Des paroles lui revinrent. Au fur et à mesure qu’il les distingua mieux dans sa mémoire, il décrispa ses mains des couvertures qu’il serrait, éperdu. Puis il se souvint plus précisément. Ce n’était pas des paroles : c’était des mots. Ecrits par cet auteur, il y a très longtemps, un ami disparu. Dans son souvenir devenu aphone, c’était bien sa voix cependant qu’il captait, lisant les mots qu’il avait tracés sur les murs de son appartement, durant des jours et des jours, jusqu’à cet épuisement dans lequel il sombra. On l’avait trouvé ainsi chez lui, étendu au milieu de son salon entièrement recouvert de son écriture. Ceux qui le connaissaient avaient redécouvert rapidement le texte de son dernier ouvrage. Après tous les précédents qui n’avaient plus été publiés, pour cause de défaut de norme et de format, il l’avait recopié à la main. Il n’avait jamais été capable de dire pourquoi, dans quel but. Il avait essayé d’expliquer quelque chose où il était question de beauté. Et il avait continué à s’enfoncer petit à petit. Ce qu’il disait devenait incompréhensible même pour les personnes qui lui étaient très proches. Il parlait de désertion. De la beauté transformée en revêtement muet. De la musique greffée dans les cerveaux pour n’en être plus. De l’écriture programmée par modèle. Des images figées sur la mort de l’imaginaire.

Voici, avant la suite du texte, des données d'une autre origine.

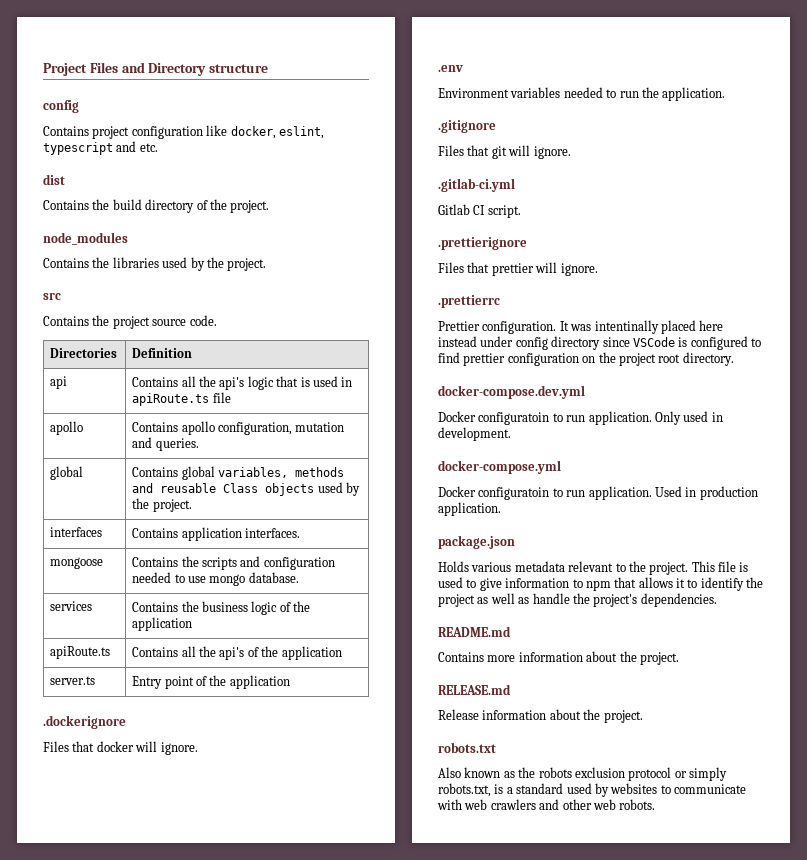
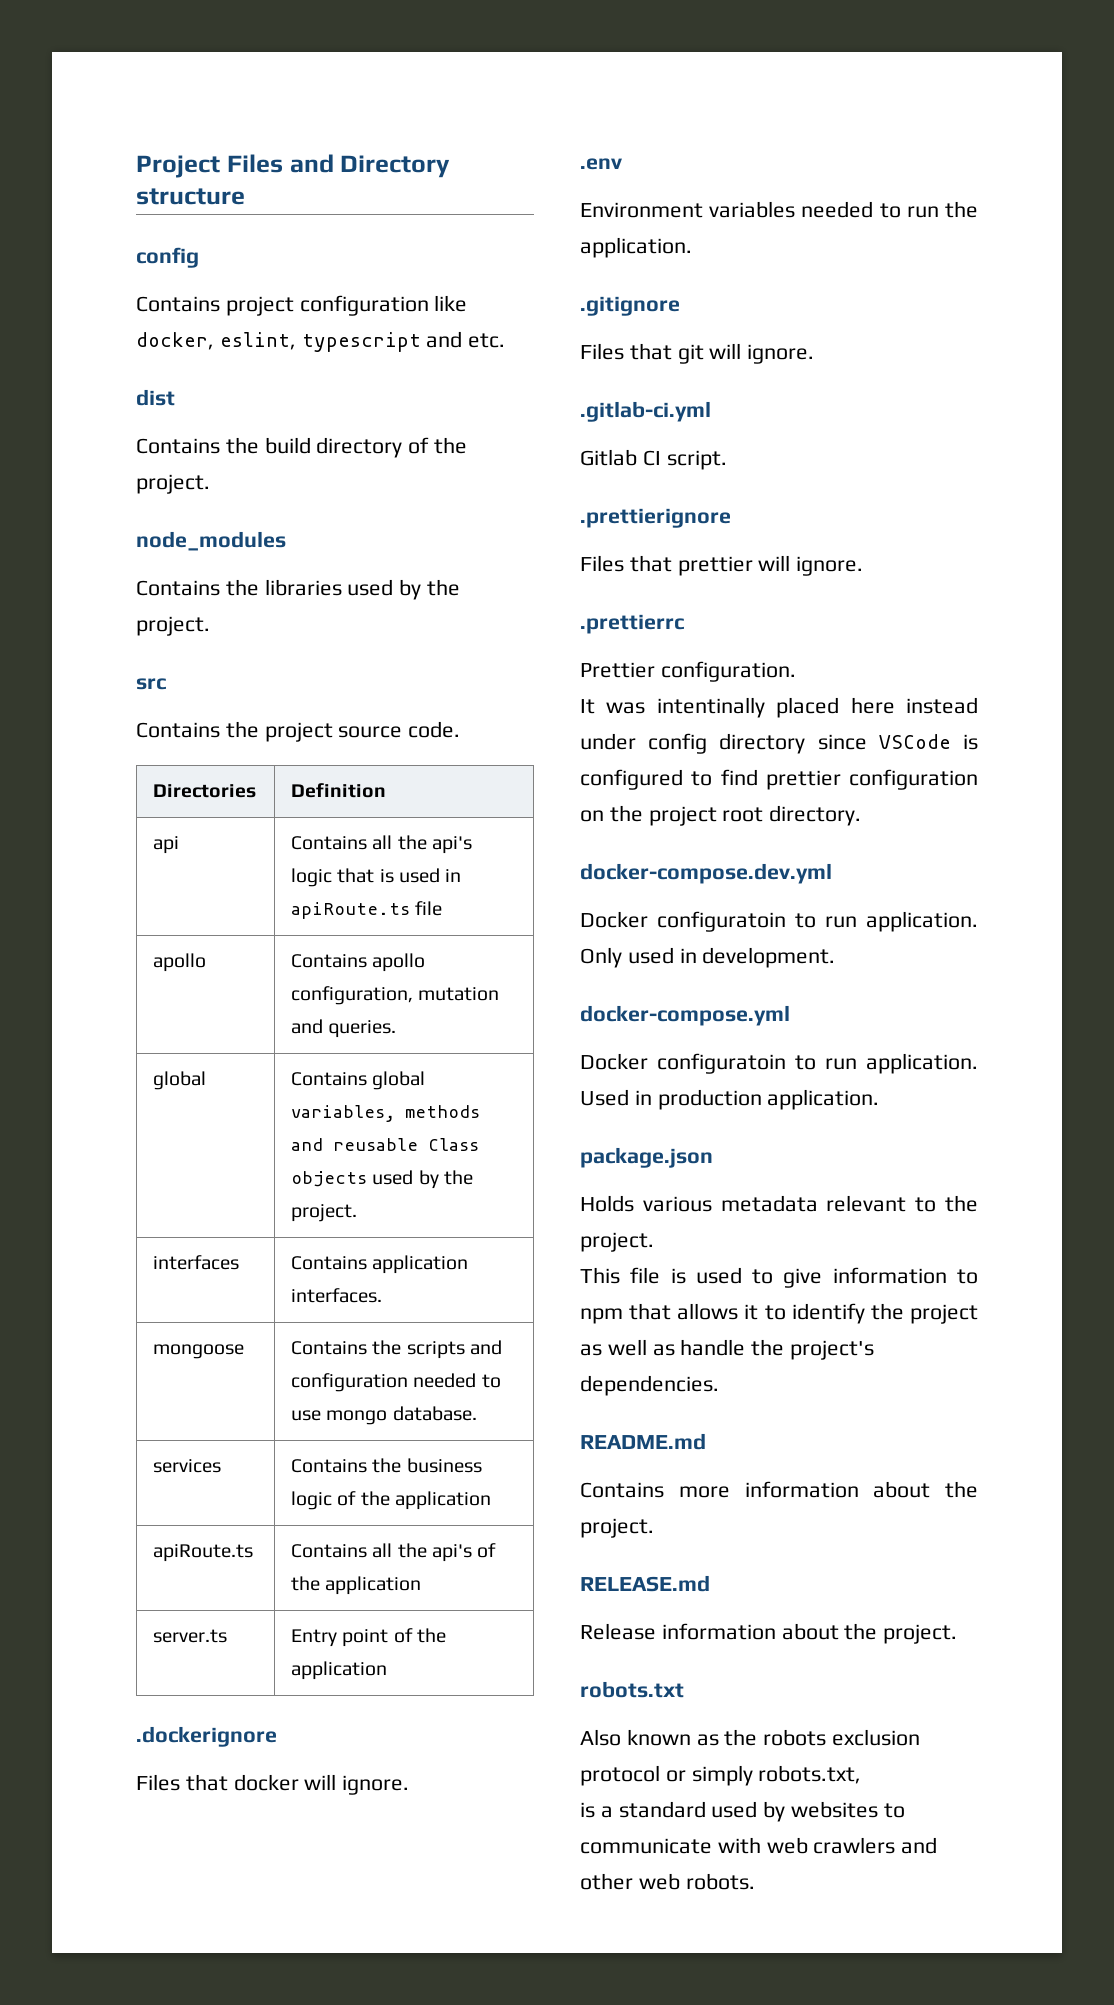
(557, 327) none -> (796, 671) //
(689, 568) none -> (654, 1242) //
(491, 790) none -> (862, 1774) //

On avait cru un peu ce qu’il disait. Et on avait pensé qu’un délire préalable avait fini tout simplement par l’emporter.
Il sortit sa tête de ses oreillers. Se retourna sur le dos. Son œil trempé ressemblait à une loupe difforme. Le plafond au dessus, à une dalle sans fin. Les blessures de sa main formaient des agrégats de caillots qui suintaient faiblement.
Les puanteurs fétides du dehors stagnaient dans l’air de sa chambre.